The court's decision is based in part on the rule in Kansas, as in most states, that there is no civil cause of action for perjury or conspiracy to commit perjury. Hokanson v. Lichtor, 5 Kan. App. 2d 802, 805-809, 626 P.2d 214 (1981). It is widely believed that the criminal penalty for perjury is an adequate deterrent. Id. at 805, 626 P.2d 214. The rule also furthers the important policy that witnesses must be available to testify without fear of being subjected to further litigation. Id. at 810, 626 P.2d 214. Although Hokanson dealt with expert witness testimony in a civil case, the policy is at least as strong in criminal cases because public policy encourages prosecution of criminals, and citizens should be allowed to cooperate in the prosecution of crimes without fear of a civil suit for damages. Purvis, 828 F. Supp. at 1482 (malicious prosecution claim). If the court extended the cause of action for intentional infliction of emotional distress, or malicious prosecution for that matter, to include liability for witnesses who testify falsely in criminal trials, the rule against civil actions for perjury would be meaningless. See Tufts v. Madesco Investment Corp., 524 F. Supp. 484, 486 (E.D.Mo. 1981).

The court also concludes that the plaintiff has not met her burden of setting forth evidence that she has suffered severe emotional distress. Although plaintiff has submitted an affidavit alleging that she has suffered extreme humiliation, embarrassment, anxiety, anguish and distress, this is a mere allegation, which is insufficient to overcome a motion for summary judgment. Fed.R.Civ.P. 56(e). There is no evidence that she has sought medical or psychiatric treatment, nor that her distress has affected her daily life. As Judge O'Connor stated in Crow, "While the court can certainly conceive that a person falsely charged with a crime and forced to stand trial might suffer extreme distress, trauma and humiliation, there is simply no evidence of it occurring here." Crow, 659 F. Supp. at 576 (finding for defendant upon trial to court). See also Caplinger v. Carter, 9 Kan. App. 2d 287, 292, 676 P.2d 1300 (1984) (plaintiff claiming excessive force did not meet threshold for extreme and severe emotional distress where no evidence of treatment, no professional witness testimony, and plaintiff alleged "total shock" and fear of police officers). But see Weathers, 793 F. Supp. at 1019 (outrage claim submitted to jury where plaintiff presented witnesses who had observed plaintiff's distress and accompanying physical problems and testimony of psychiatrist and psychologist).

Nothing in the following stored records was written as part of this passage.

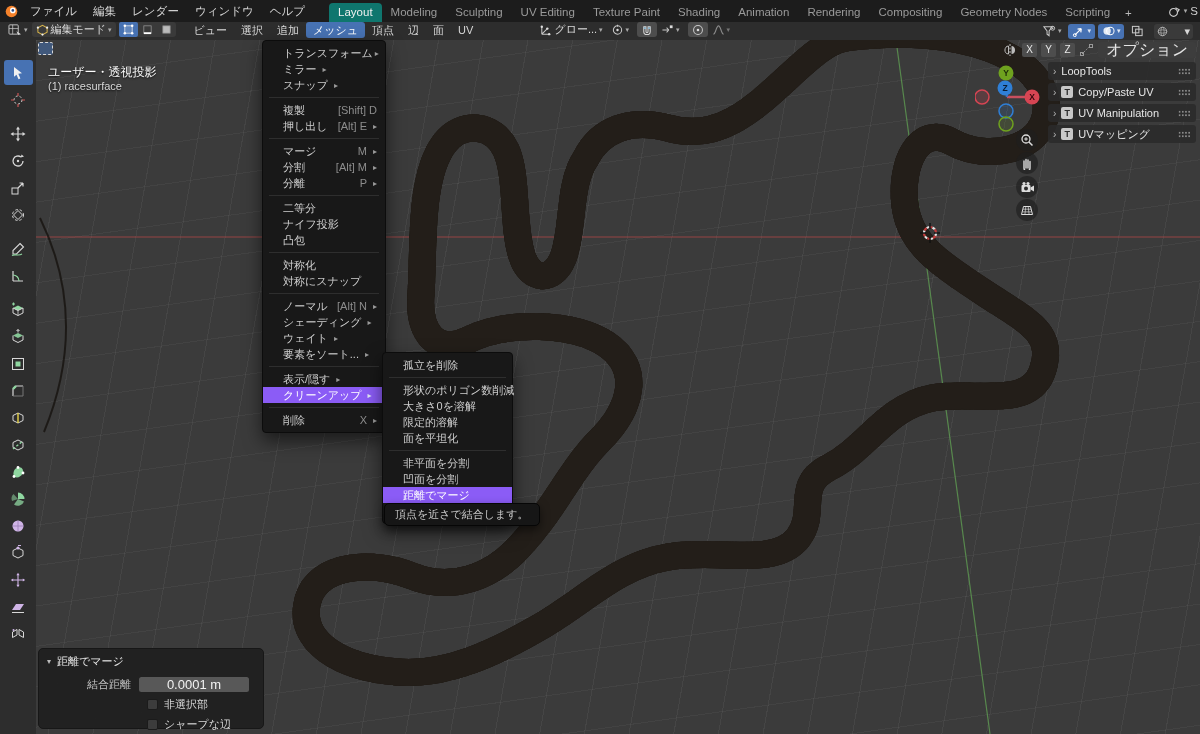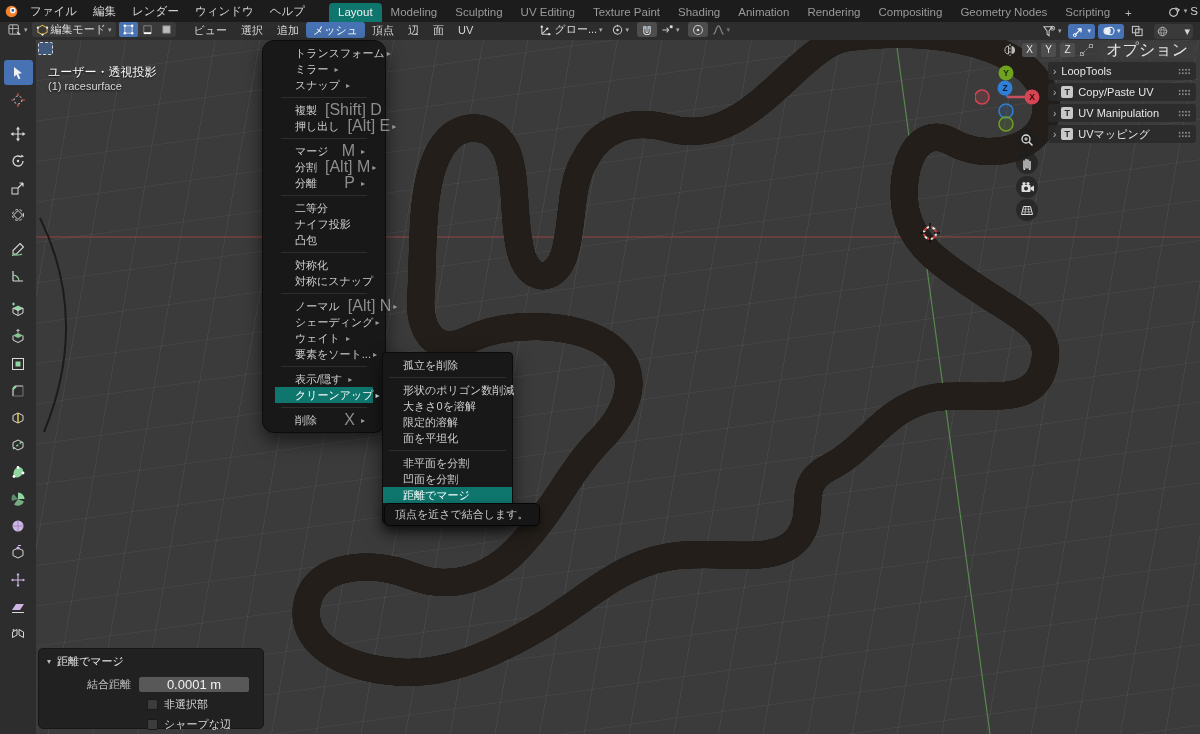"トランスフォーム" #mesh-menu { border-radius: 12px -> 4px; padding: 4px 12px -> 4px 0 }
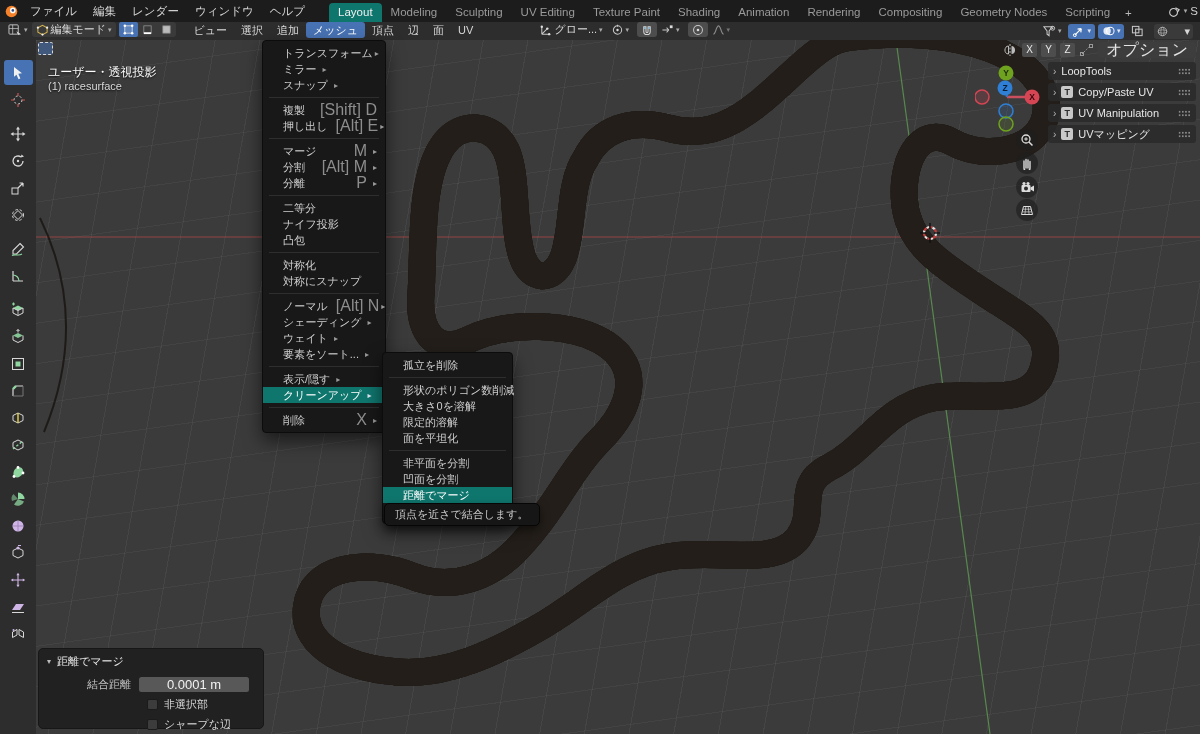"[Shift] D" .mrow .sc { font-size: 16px -> 11px }
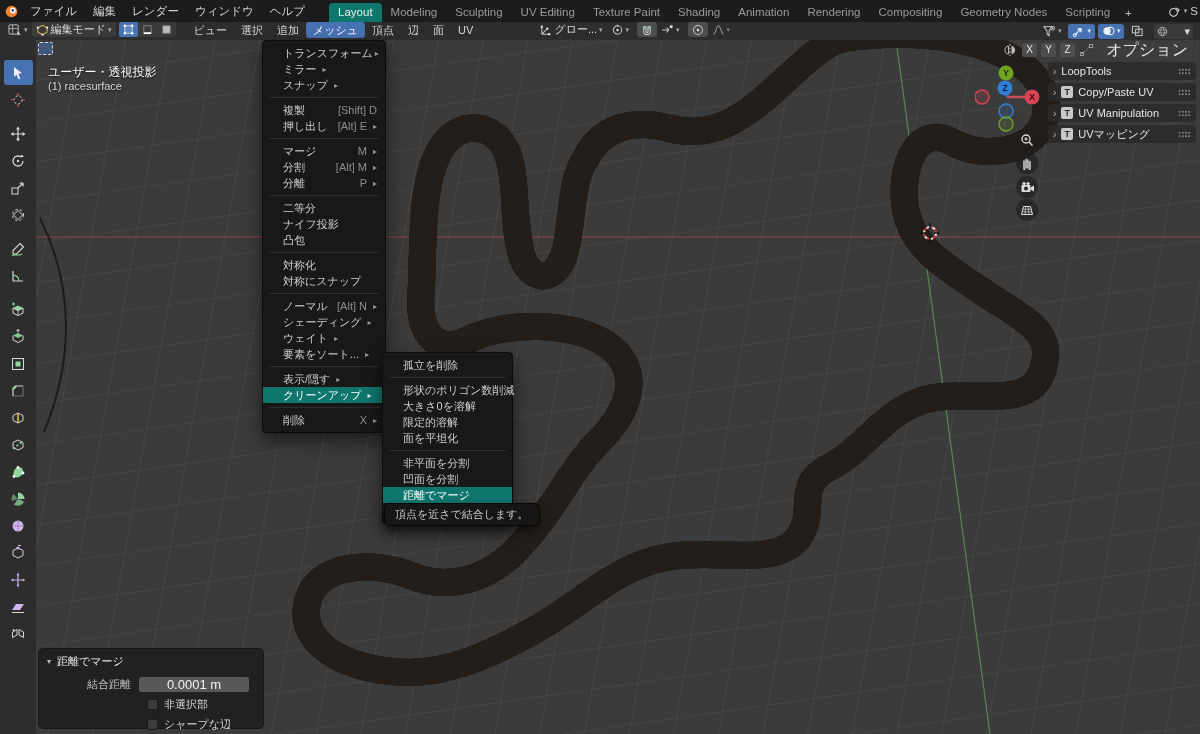"クリーンアップ" .mrow.hl { background: #0f766e -> #8b5cf6 }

The court has examined the pretrial order, and plaintiff has not listed any expert witnesses to testify as to her emotional/mental condition.

5. Conclusion

For the foregoing reasons, the court concludes that the defendant is entitled to summary judgment. Because summary judgment is appropriate in this case, there is no need to address plaintiff's collateral estoppel argument.

IT IS BY THIS COURT THEREFORE ORDERED that defendant's motion for summary judgment (Doc. 86) is hereby granted.